All such pre-modern thinking has been flushed down the drain of history by Mr Gyimah’s outstanding insight that the true value of a university is to be discovered in nothing more or less than the actual salary earned by individual graduates.
But there’s a downside. At the moment, there is still no precise way to know the exact value of a degree in advance, whether, for example, a degree in philosophy at the University of Poppleton is more valuable than a degree in dentistry at the City University of Poppleton. According to the excellent Mr Gyimah, we may have to wait at least another couple of years before students are able to choose their degrees using an online commercial evaluation tool such as moneysupermarket.com.
Enter The Poppletonian. We asked Professor Mike “Buffy” Bufton, the head of our department of neoliberal economics, who enjoyed a leading place among the legion of senior economists who utterly failed to predict the last great economic crisis, if he would devise a couple of examples that might, even at this early stage, enable us to decide on the respective value of two quite different degrees. Here is his helpful analysis.

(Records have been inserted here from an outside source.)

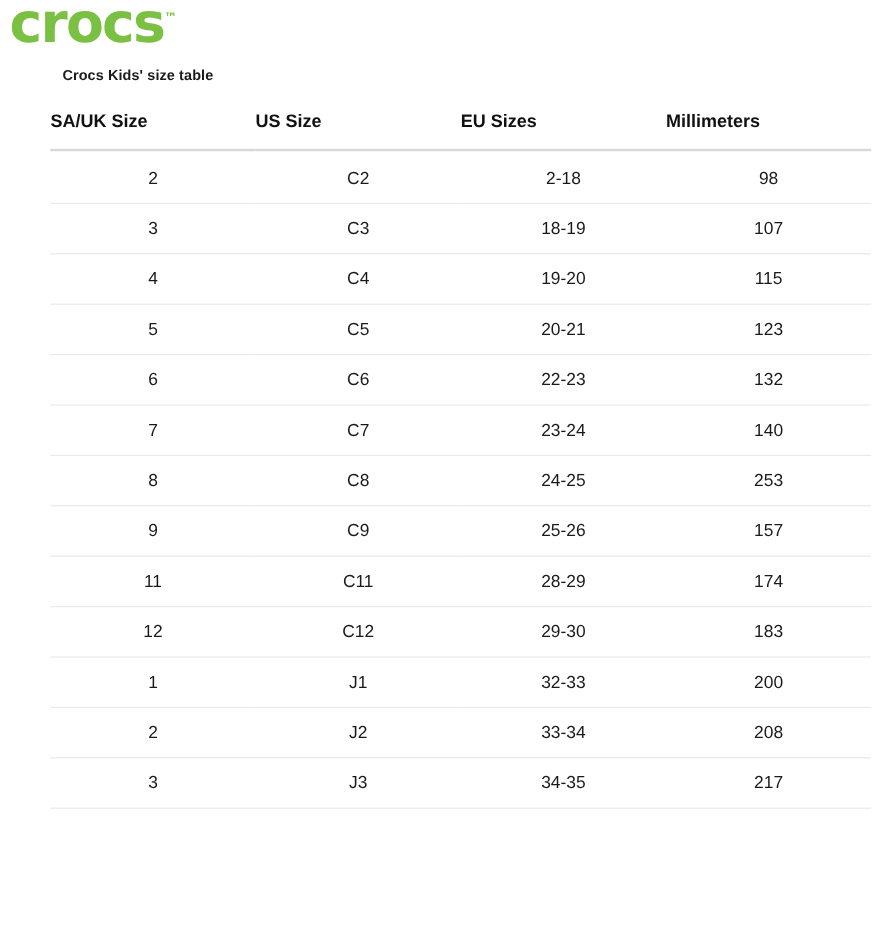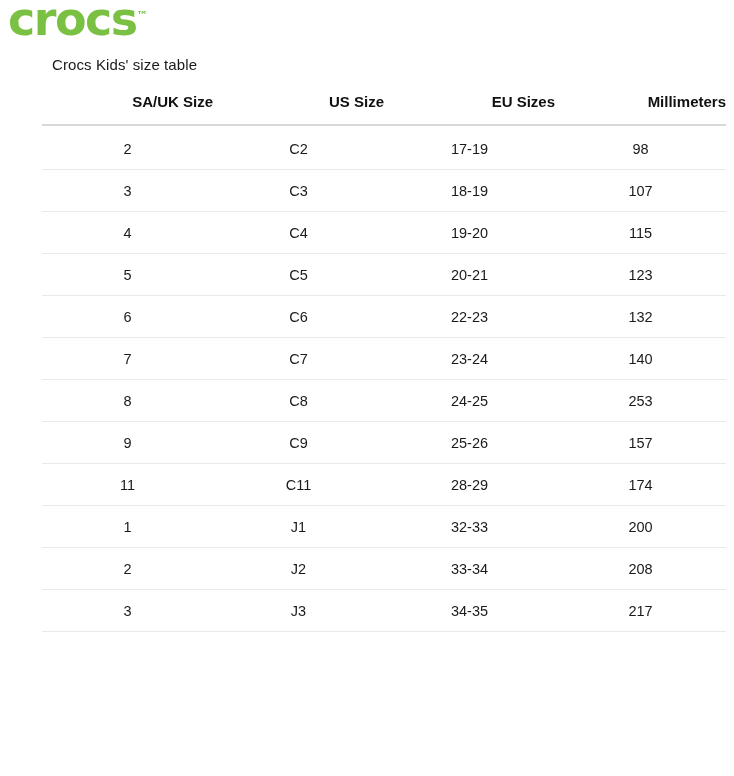--- a/index.html
+++ b/index.html
@@ -34,42 +34,42 @@
   .brand .tm {
     font-size: 11px;
     vertical-align: super;
     letter-spacing: 0;
     font-weight: 700;
   }
   .caption {
     position: absolute;
     left: 52px;
     top: 56px;
-    font-size: 15px;
-    font-weight: 400;
+    font-size: 12px;
+    font-weight: 700;
     color: #1a1a1a;
     letter-spacing: 0.1px;
     text-align: right;
   }
   .table-wrap {
     position: absolute;
     left: 42px;
     top: 84px;
     width: 684px;
   }
   table.size-table {
     border-collapse: collapse;
     width: 684px;
     table-layout: fixed;
   }
   table.size-table th {
     font-size: 15px;
     font-weight: 700;
     color: #111111;
-    text-align: right;
+    text-align: left;
     padding: 9px 0 14px 0;
     border-bottom: 2px solid #d8d8d8;
   }
   table.size-table td {
     font-size: 14.5px;
     font-weight: 400;
     color: #1a1a1a;
     text-align: center;
     padding: 13px 0 12px 0;
     border-bottom: 1px solid #e9e9e9;
@@ -104,21 +104,21 @@
           <th>SA/UK Size</th>
           <th>US Size</th>
           <th>EU Sizes</th>
           <th>Millimeters</th>
         </tr>
       </thead>
       <tbody>
         <tr>
           <td>2</td>
           <td>C2</td>
-          <td>17-19</td>
+          <td>2-18</td>
           <td>98</td>
         </tr>
         <tr>
           <td>3</td>
           <td>C3</td>
           <td>18-19</td>
           <td>107</td>
         </tr>
         <tr>
           <td>4</td>
@@ -156,20 +156,26 @@
           <td>25-26</td>
           <td>157</td>
         </tr>
         <tr>
           <td>11</td>
           <td>C11</td>
           <td>28-29</td>
           <td>174</td>
         </tr>
         <tr>
+          <td>12</td>
+          <td>C12</td>
+          <td>29-30</td>
+          <td>183</td>
+        </tr>
+        <tr>
           <td>1</td>
           <td>J1</td>
           <td>32-33</td>
           <td>200</td>
         </tr>
         <tr>
           <td>2</td>
           <td>J2</td>
           <td>33-34</td>
           <td>208</td>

“Now, quite clearly this is a complex matter, so I’ve endeavoured to bring some clarity to the minister’s complex formulation of degree value with two examples.”
Degree number one
Consider a male student from a wealthy family in the south-east of England who attends a private school and then moves on to take a degree in almost any old subject of his fancy at either Oxford or Cambridge. After graduating with almost any old degree, he is quickly picked up by a London-based investment company that specialises in hiring well-spoken, white, male Oxbridge graduates with almost any old degree.
Degree number two
Consider a female student from a low-income family in the north-east of England who attends a local comprehensive school and then, having gained the requisite A levels, gains a place at a non-Russell Group university where she studies a subject that matches her intellectual interests, graduates with a first-class degree and, after a range of interviews, is eventually offered a post in education, social policy or welfare, in which she can make some small contribution to the betterment of society and other people’s lives.
All clear so far? Excellent. Let’s put those examples online in the manner envisaged by Mr Gyimah and see what happens.
Wait a moment. Wait a moment. Yes, here comes the answer! The value of degree number one exceeds the value of degree number two by just over £50,000 a year. Kerching!